While Democrats crowed over moments of rebellion and organizational mishaps at the RNC last week, they may have to deal with fault lines in their own party being exposed very publicly this week.

Minnesota is sending a delegation of 104 Democrats — federal and state lawmakers, party activists and officials — to Philadelphia to participate in the convention.
REUTERS/Bryan Woolston

This week, the Democratic Party will make history: It will be the first major U.S. party to nominate a woman for president.

Expect that history to be invoked early and often this week: Starting today, Democrats gather in Philadelphia for their national convention, featuring a star-studded lineup of speakers that includes Presidents Barack Obama and Bill Clinton, Vice President Joe Biden, and dozens of governors, lawmakers, and mayors.

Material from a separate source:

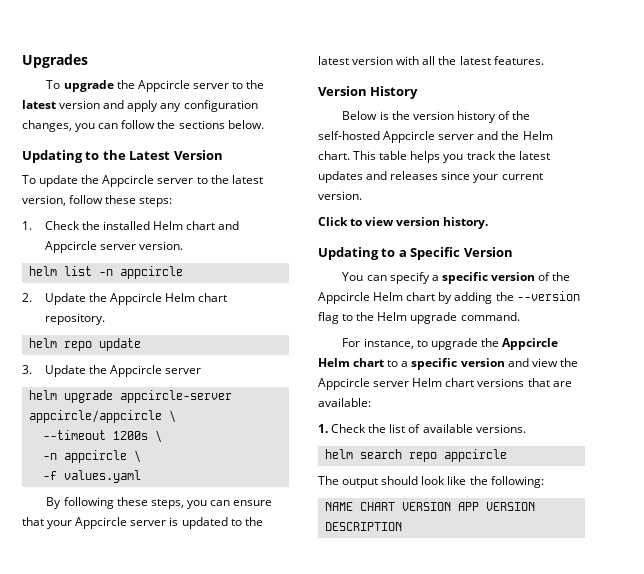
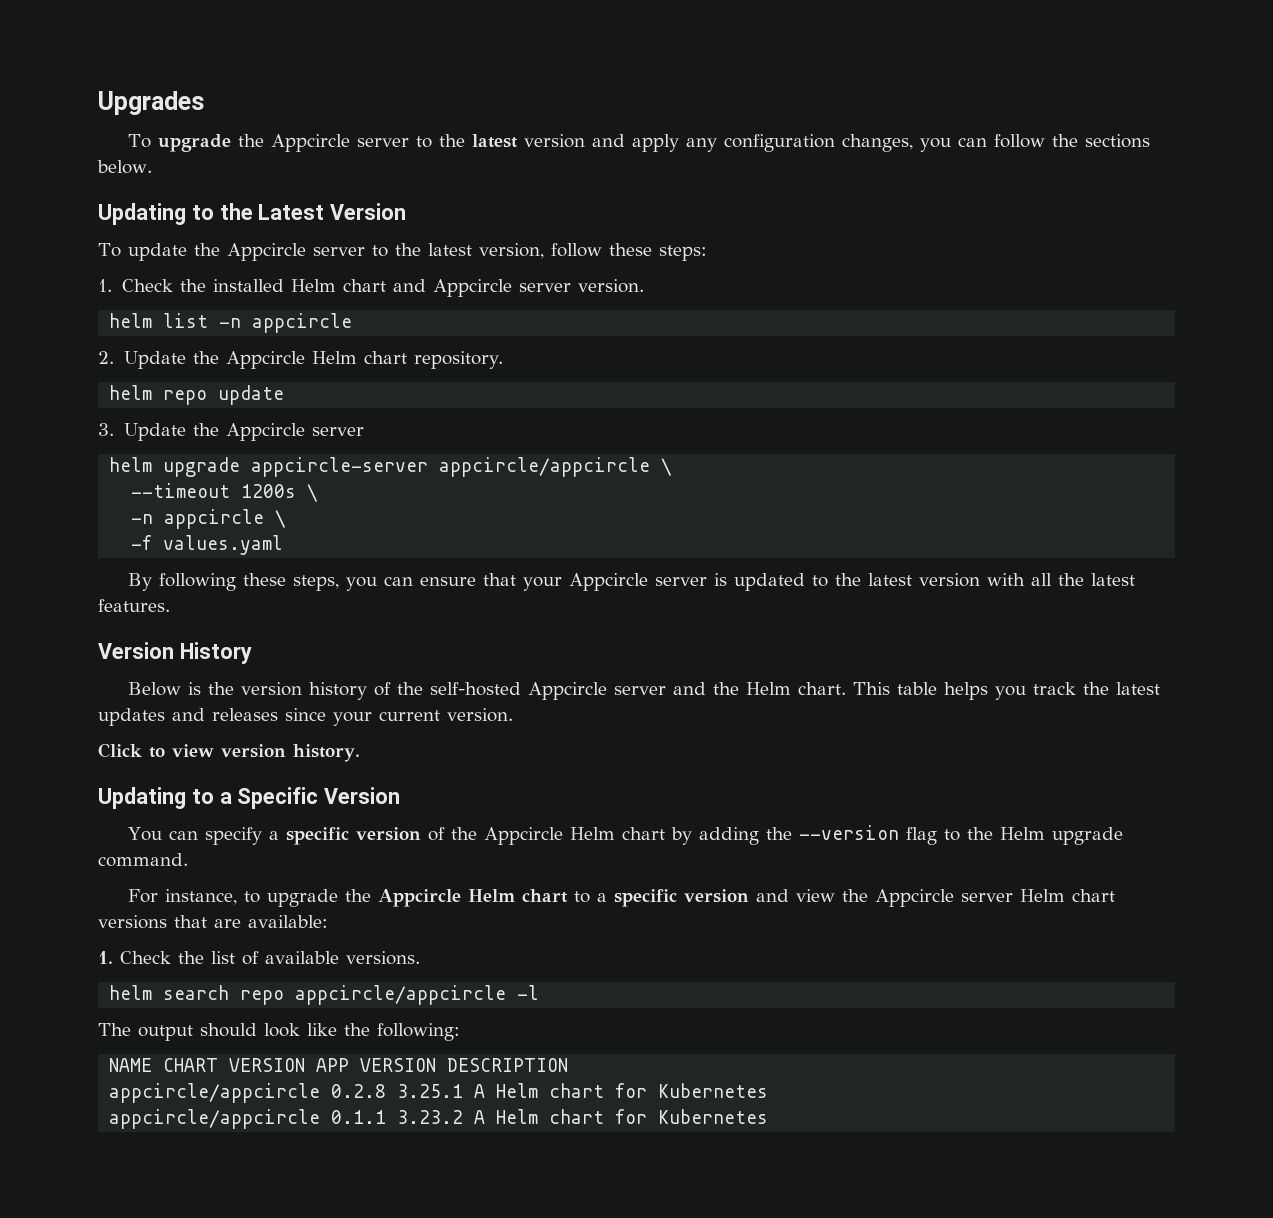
- helm search repo appcircle
+ helm search repo appcircle/appcircle -l
+ appcircle/appcircle 0.2.8 3.25.1 A Helm chart for Kubernetes
+ appcircle/appcircle 0.1.1 3.23.2 A Helm chart for Kubernetes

Democrats will make their case to voters on the heels of a wild Republican convention last week, where GOP delegates chanted to throw Hillary Clinton in prison and the nomination runner-up, Sen. Ted Cruz, refused to endorse Donald Trump and was basically booed off the stage.

Conventional wisdom might suggest that after such a display, Clinton does not have a tough act to follow. But Democrats may see their own dirty laundry aired this week — on the eve of the convention, hacked emails were released that appear to show party staffers plotting against Sen. Bernie Sanders.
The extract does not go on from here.